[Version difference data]
####################

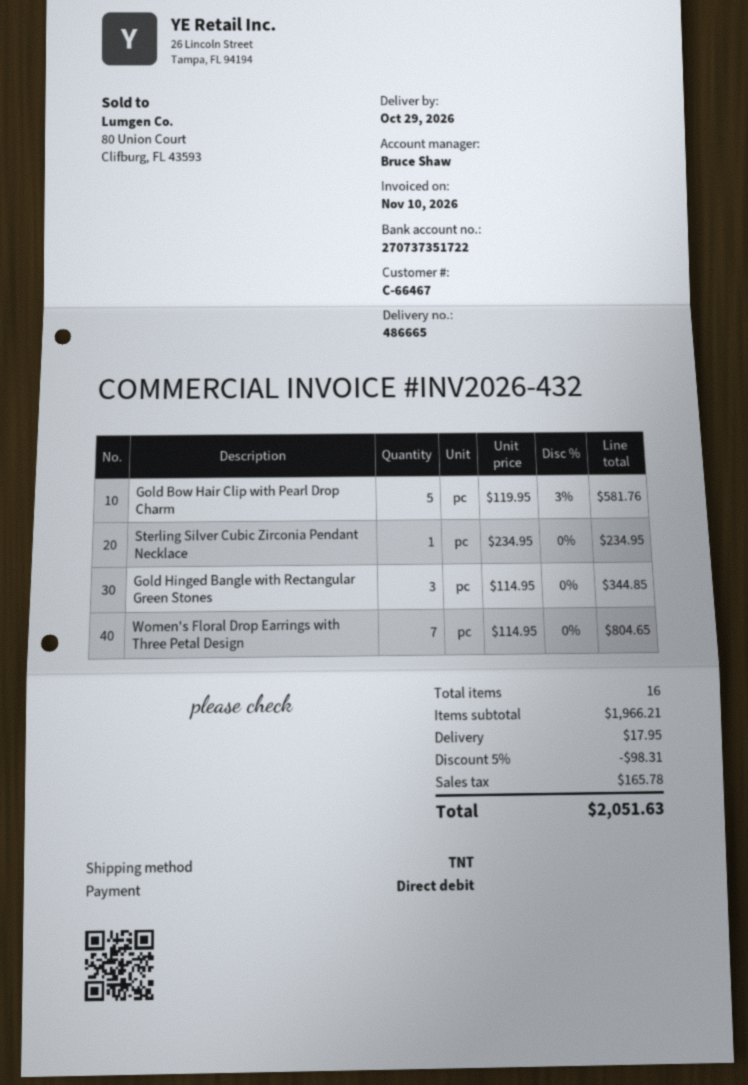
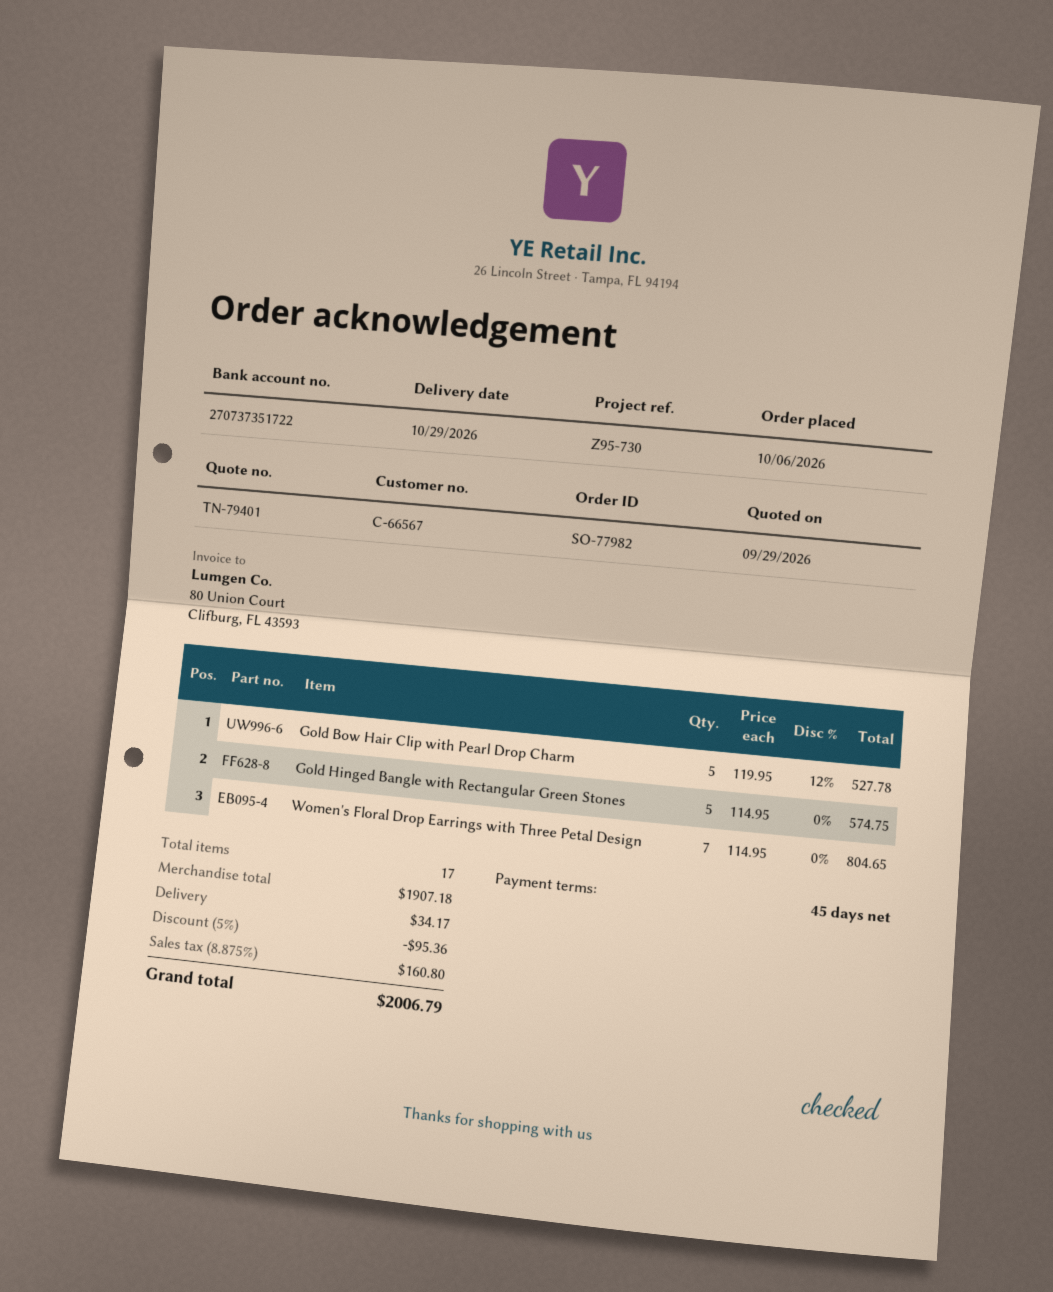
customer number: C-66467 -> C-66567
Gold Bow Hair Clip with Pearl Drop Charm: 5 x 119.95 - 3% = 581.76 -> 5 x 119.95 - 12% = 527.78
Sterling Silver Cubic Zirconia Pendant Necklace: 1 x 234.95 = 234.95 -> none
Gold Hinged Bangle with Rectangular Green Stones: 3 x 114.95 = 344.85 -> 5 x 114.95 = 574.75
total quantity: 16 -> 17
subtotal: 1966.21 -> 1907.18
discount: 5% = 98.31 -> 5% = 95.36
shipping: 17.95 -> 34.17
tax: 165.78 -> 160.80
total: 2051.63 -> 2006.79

####################

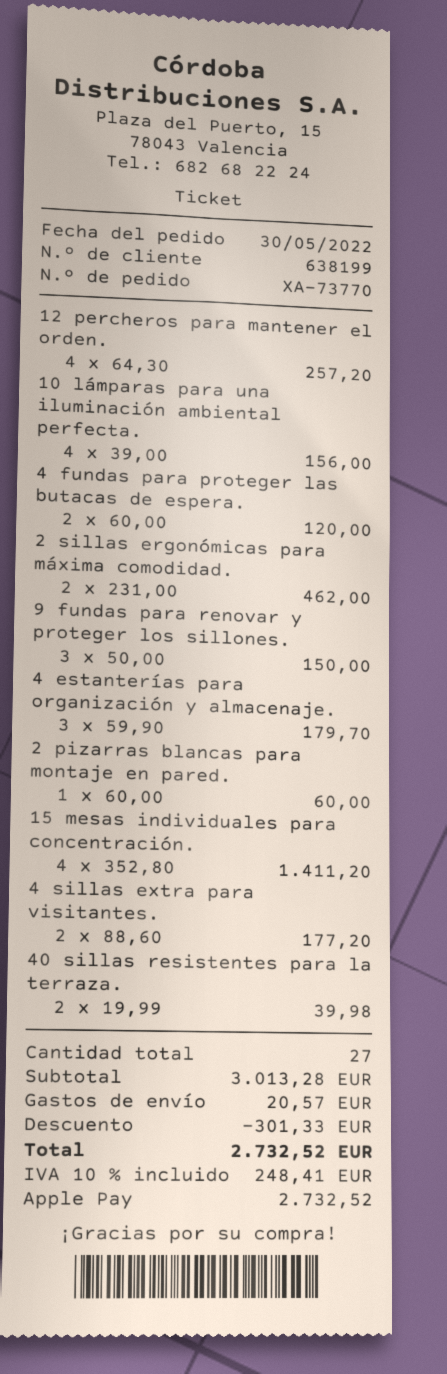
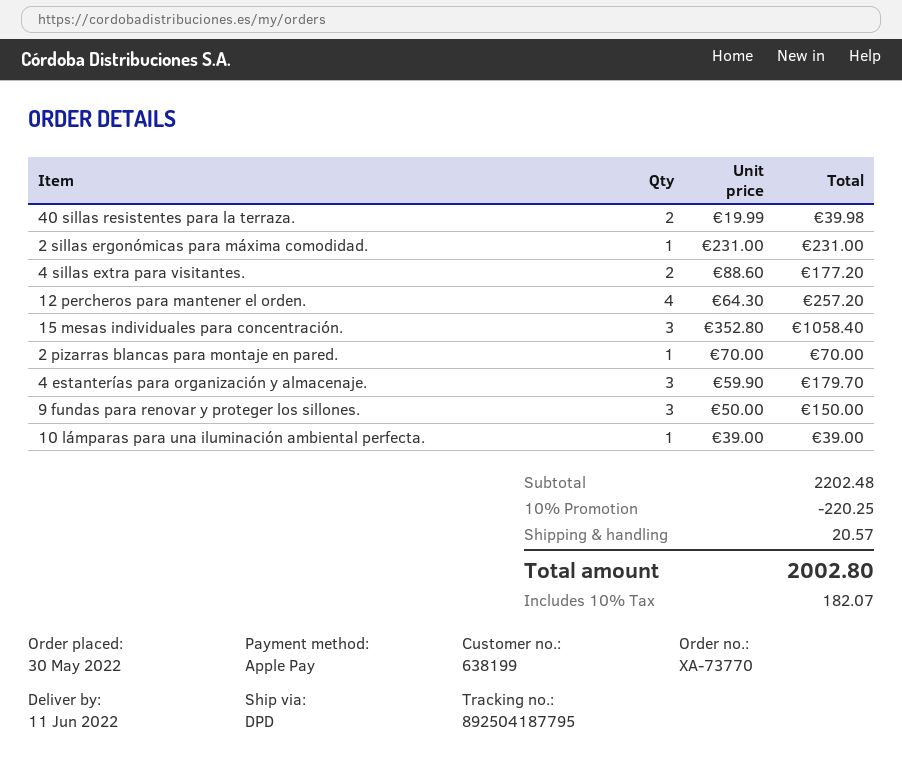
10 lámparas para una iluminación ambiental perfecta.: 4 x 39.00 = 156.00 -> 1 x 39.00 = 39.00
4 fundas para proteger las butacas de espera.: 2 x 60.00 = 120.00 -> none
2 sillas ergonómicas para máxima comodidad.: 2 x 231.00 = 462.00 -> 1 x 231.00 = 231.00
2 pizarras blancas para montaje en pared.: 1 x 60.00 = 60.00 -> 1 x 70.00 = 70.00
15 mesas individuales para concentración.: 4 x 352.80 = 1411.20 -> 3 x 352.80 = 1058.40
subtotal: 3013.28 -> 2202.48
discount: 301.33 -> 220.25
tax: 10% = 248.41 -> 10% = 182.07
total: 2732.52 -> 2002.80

####################

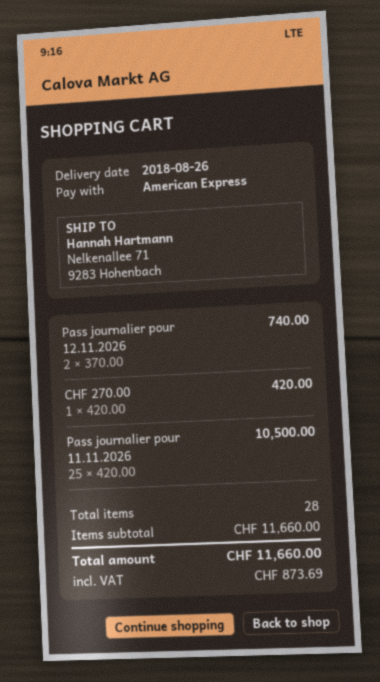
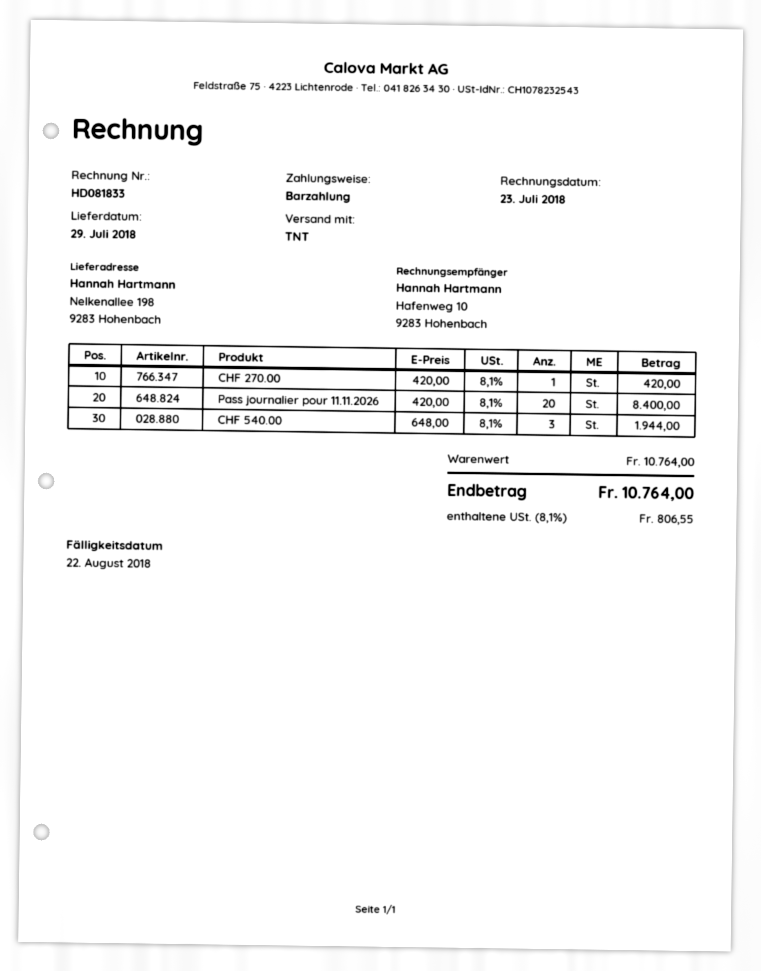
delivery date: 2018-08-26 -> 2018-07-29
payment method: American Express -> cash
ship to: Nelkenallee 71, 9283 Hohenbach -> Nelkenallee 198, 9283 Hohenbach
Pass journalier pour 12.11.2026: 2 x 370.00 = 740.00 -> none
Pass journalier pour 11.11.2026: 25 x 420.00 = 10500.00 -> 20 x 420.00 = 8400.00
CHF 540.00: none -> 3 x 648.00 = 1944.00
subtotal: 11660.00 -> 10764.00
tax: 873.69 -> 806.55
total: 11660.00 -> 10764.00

####################

> [Activity]:
Using the records above, restate word for word the lines from the one with "4 fundas para" through the one with "total: 2732.52 -> 2002.80", both included.

> [Solution to the exercise]:
4 fundas para proteger las butacas de espera.: 2 x 60.00 = 120.00 -> none
2 sillas ergonómicas para máxima comodidad.: 2 x 231.00 = 462.00 -> 1 x 231.00 = 231.00
2 pizarras blancas para montaje en pared.: 1 x 60.00 = 60.00 -> 1 x 70.00 = 70.00
15 mesas individuales para concentración.: 4 x 352.80 = 1411.20 -> 3 x 352.80 = 1058.40
subtotal: 3013.28 -> 2202.48
discount: 301.33 -> 220.25
tax: 10% = 248.41 -> 10% = 182.07
total: 2732.52 -> 2002.80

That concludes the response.